The findings of the MPM image analysis showed promise, in that the tiled images viewed as a whole, showed good fidelity with the H and E samples and allowed for the assessment of gross cellular architectural structures. On closer examination of the individual image tiles, the level of detail appreciated on the MPM images was felt to be less than that found in traditional H and E slides. Part of the reason for this was the reduced visual contrast as the MPM images are grayscale as opposed to the colored H and E staining. It was also felt that the intracellular features such as cell nuclei were less apparent on the MPM images. Overall, the MPM images do show tissue architecture, but not at the level of detail shown in traditional H and E images as presented in Figure 5 which shows representative microscopic images of human colon, obtained using traditional H and E staining (1,2) and MPM (3,4) and viewed at low-power (1,3) and high-power (2,4) magnification. High-power magnification of the H and E stained slide identifies the colonic crypts and goblet cells, although these features are not appreciable on the high-power MPM image.

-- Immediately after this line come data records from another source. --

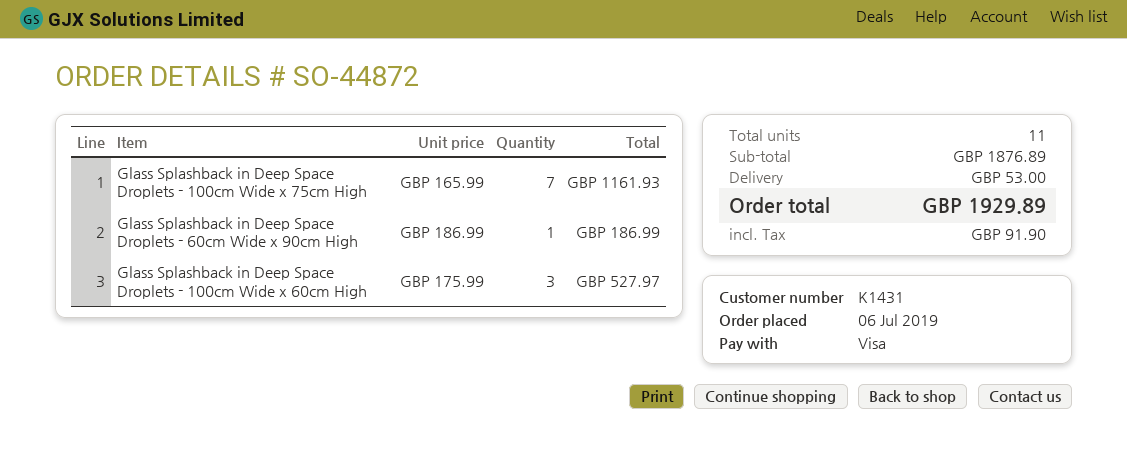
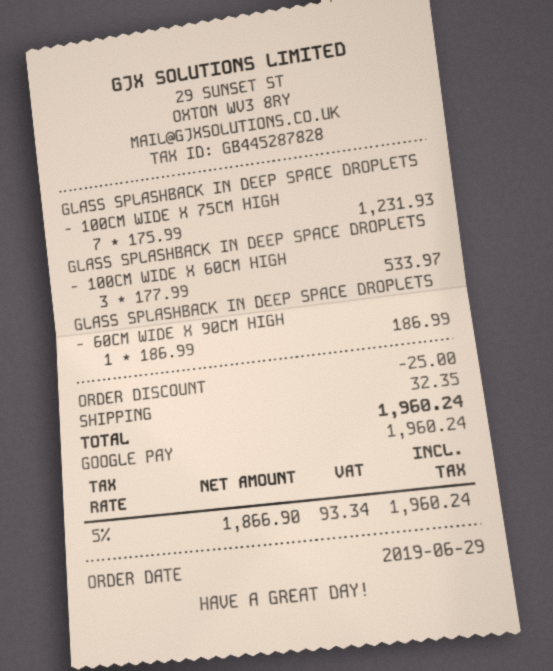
order date: 2019-07-06 -> 2019-06-29
payment method: Visa -> Google Pay
Glass Splashback in Deep Space Droplets - 100cm Wide x 75cm High: 7 x 165.99 = 1161.93 -> 7 x 175.99 = 1231.93
Glass Splashback in Deep Space Droplets - 100cm Wide x 60cm High: 3 x 175.99 = 527.97 -> 3 x 177.99 = 533.97
discount: none -> 25.00
shipping: 53.00 -> 32.35
tax: 91.90 -> 93.34
total: 1929.89 -> 1960.24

From a diagnostic point of view, it was felt to be difficult to make a confident tissue diagnosis using the MPM images. The reasons for this are complex, but relate in part to the reduced level of detail within the images, and partly to the unfamiliarity with MPM images when compared with H and E slides; it is difficult for a human operator to confidently interpret a new image modality until this is fully understood and more widely studied. From the point of view of machine-learning, however, the observed similarities between H and E and MPM slides suggest that there is potential for a deep learning approach to analysis of the MPM images.

Dataset partitioning

In order to feed the proposed CNN, the dataset consists of the TPF images acquired with the multimodal multiphoton microscope and converted to PNG file format. To generate these image files, the values returned by the multiphoton microscope have been normalized using the maximum and minimum values of all the tiles belonging to the same sample and then rescaled between 0 and 255. Each image corresponds to an area of 511 × 511 μm2, so the scanning of each sample results in several images that are consecutive tiles of the whole slide. The images are grouped into two categories or classes: benign for images of tissue samples with benign lesions, that is, hyperplastic polyps or adenomas; and malignant for images of tissue samples with adenocarcinomas.

Initial image tiles have been filtered discarding those images without tissue (only the microscope slide appears in the image), with little tissue or with strong artifacts. The rest of the image tiles of the benign samples are included in the dataset including tiles containing normal (that is, healthy) tissue. In the case of the malignant samples, the image tiles that are outside the tissue area marked as adenocarcinoma by the pathologists are considered as tiles with uncertain diagnosis and not included in the dataset.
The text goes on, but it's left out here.